Through these models the stakeholders will have a wide range of recommentations for accomodation, they will know all the facitilies to enjoy on vacation, will receive a wide range of options and, in this way, they will know exactly what hotel is the most suitable for them.

## II. Data Section

To perform this idea, it was used data from 2 different sources. Data about hotels from Paris and nearby areas was taken from: https://www.accorhotels.com. It was collected information related to postal code, name of the hotel, address and it was integrated into a database which contain 40 observations about 40 hotels from Paris and nearby areas. For a better analysis it was selected data about hotels from different areas and with different facilities.
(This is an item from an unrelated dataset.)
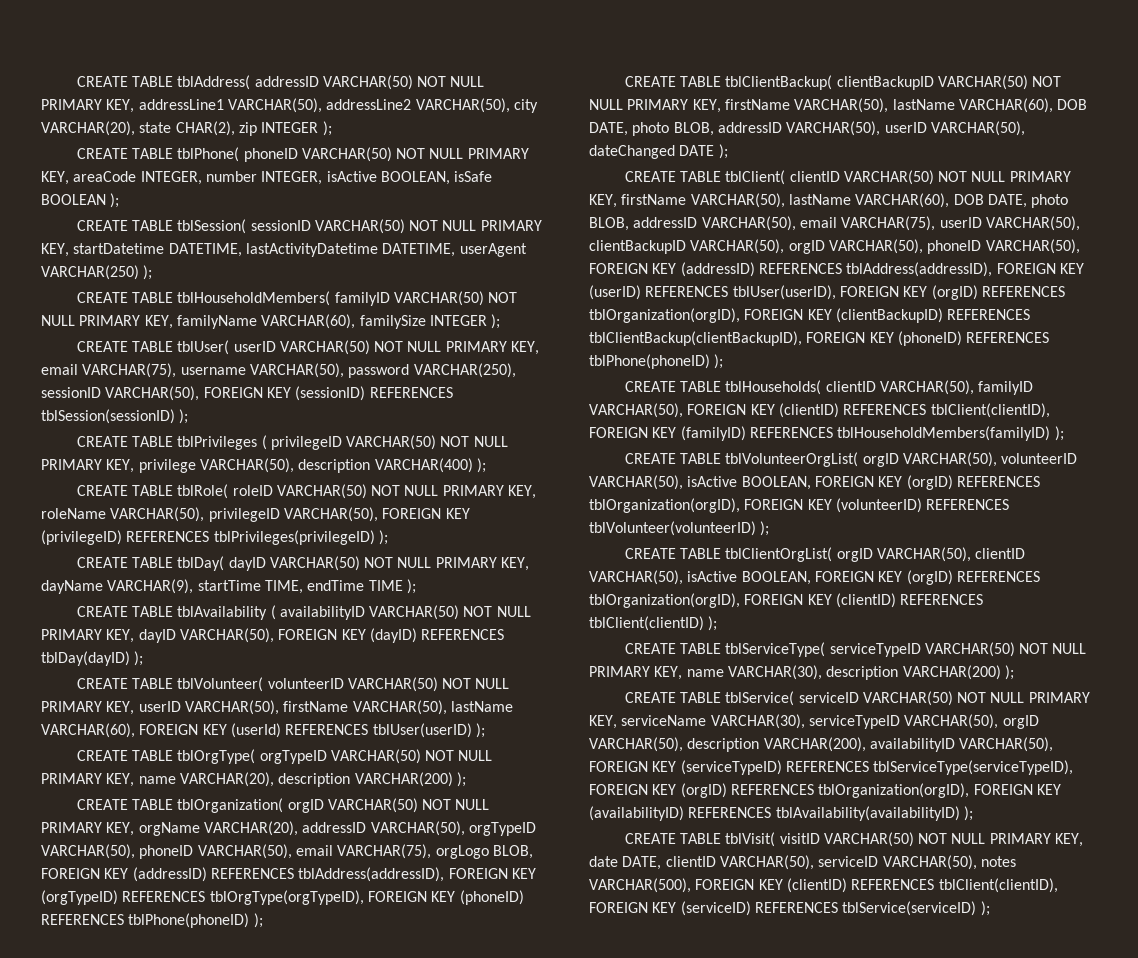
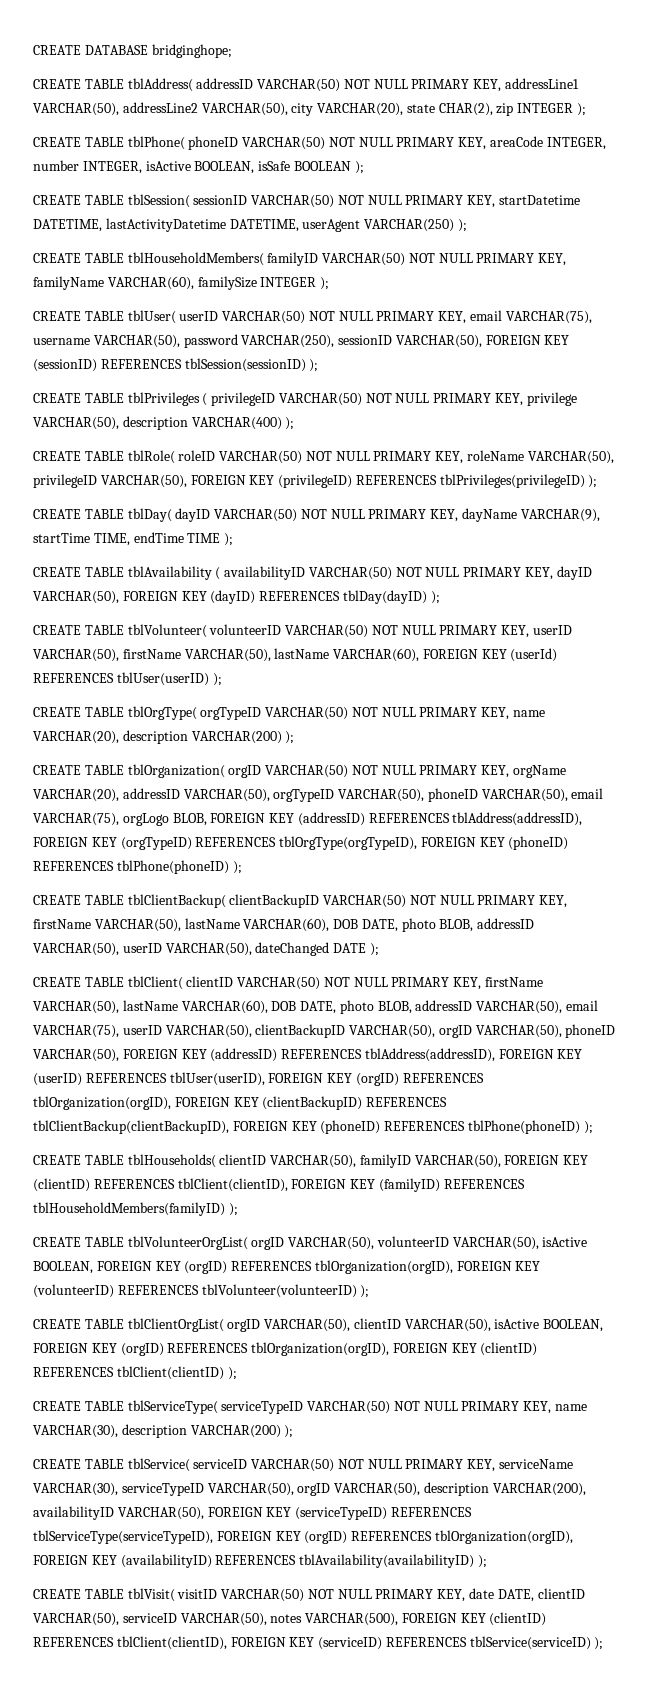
+ CREATE DATABASE bridginghope;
The second source used is Foursquare location data in order to explore and target recommended locations across different venues. Everything was arranged into a pandas dataframe for exploration, visualization and modeling.
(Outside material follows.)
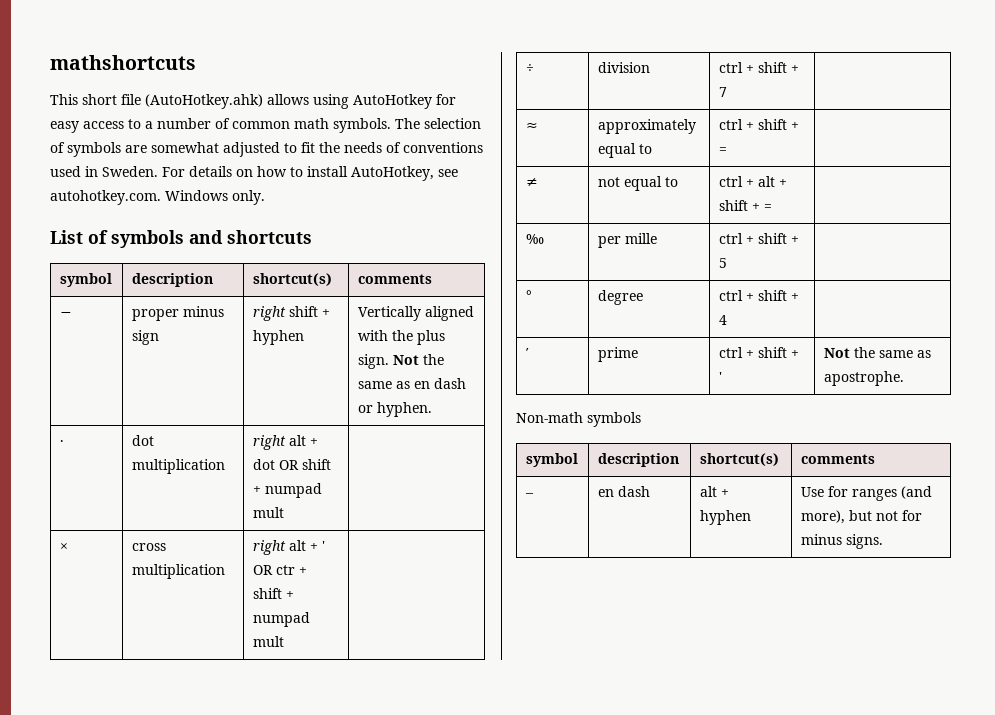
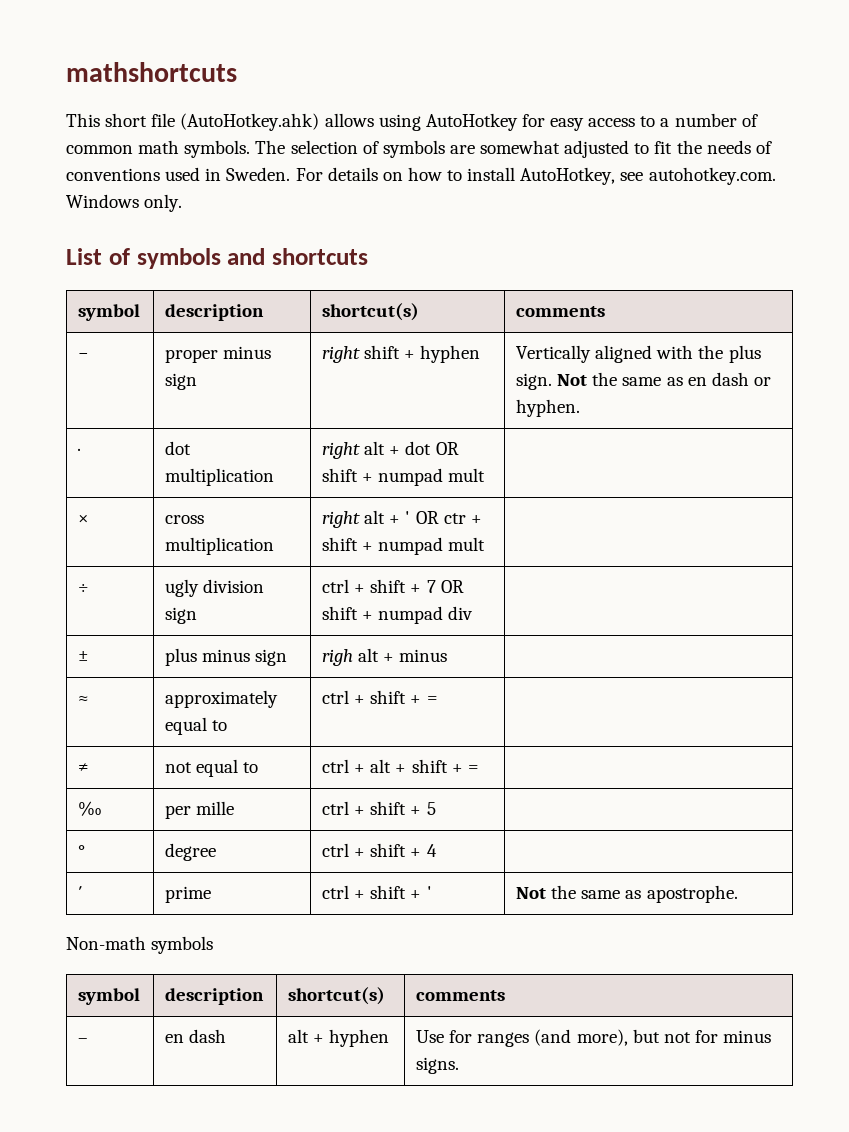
- ÷ | division | ctrl + shift + 7 |
+ ÷ | ugly division sign | ctrl + shift + 7 OR shift + numpad div |
+ ± | plus minus sign | righ alt + minus |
The final database which combine Foursquare location data and Paris + nearby areas hotels data, will be used to develop our machine learning models and to cluster Paris + nearby areas neighborhoods in order to provide the best recommendations in choosing a hotel based on a wide range of surrounding facilities.

In [9]:
import numpy as np # library to handle data in a vectorized manner

import pandas as pd # library for data analsysis
pd.set_option('display.max_columns', None)
pd.set_option('display.max_rows', None)

import json # library to handle JSON files

!conda install -c conda-forge geopy --yes # uncomment this line if you haven't completed the Foursquare API lab
from geopy.geocoders import Nominatim # convert an address into latitude and longitude values

import requests # library to handle requests
from pandas.io.json import json_normalize # tranform JSON file into a pandas dataframe

# Matplotlib and associated plotting modules
import matplotlib.cm as cm
import matplotlib.colors as colors

# import k-means from clustering stage
from sklearn.cluster import KMeans

!conda install -c conda-forge folium=0.5.0 --yes # uncomment this line if you haven't completed the Foursquare API lab
import folium # map rendering library

print('Libraries imported.')

Fetching package metadata .............
Solving package specifications: .

# All requested packages already installed.
# packages in environment at /opt/conda/envs/DSX-Python35:
#
geopy                     1.18.1                     py_0    conda-forge
Fetching package metadata .............
Solving package specifications: .

Package plan for installation in environment /opt/conda/envs/DSX-Python35:

The following NEW packages will be INSTALLED:

    altair:  2.2.2-py35_1 conda-forge
    branca:  0.3.1-py_0   conda-forge
    folium:  0.5.0-py_0   conda-forge
    vincent: 0.4.4-py_1   conda-forge

altair-2.2.2-p 100% |################################| Time: 0:00:00  36.07 MB/s
branca-0.3.1-p 100% |################################| Time: 0:00:00  32.88 MB/s
vincent-0.4.4- 100% |################################| Time: 0:00:00  38.51 MB/s
folium-0.5.0-p 100% |################################| Time: 0:00:00  46.43 MB/s
Libraries imported.


In [10]:
# Read the data (Source: www.accorhotels.com)
hotels = pd.read_csv('https://raw.githubusercontent.com/OanaStr/Coursera_Capstone/master/Hotels.csv',encoding = "ISO-8859-1")
hotels.head(5)

Unnamed: 0,PostalCode,Hotel_Name,Address
0,75008,Mercure Paris Opera Garnier Hotel,4 rue de l 'Isly
1,75009,Scribe Paris Opéra by Sofitel,1 rue Scribe
2,75017,Mercure Paris St Lazare Monceau hotel,99 bis Rue de Rome
3,75002,Hôtel Stendhal Place Vendôme Paris - MGallery ...,22 rue Danielle Casanova
4,75018,Mercure Paris Montmartre Sacré-Coeur Hotel,3 rue Caulaincourt


In [11]:
hotels.shape

(40, 3)

In [12]:
address = 'Paris, FR'
geolocator = Nominatim(user_agent="p_explorer")
location = geolocator.geocode(address)
latitude = location.latitude
longitude = location.longitude
print('The geograpical coordinate of Paris are {}, {}.'.format(latitude, longitude))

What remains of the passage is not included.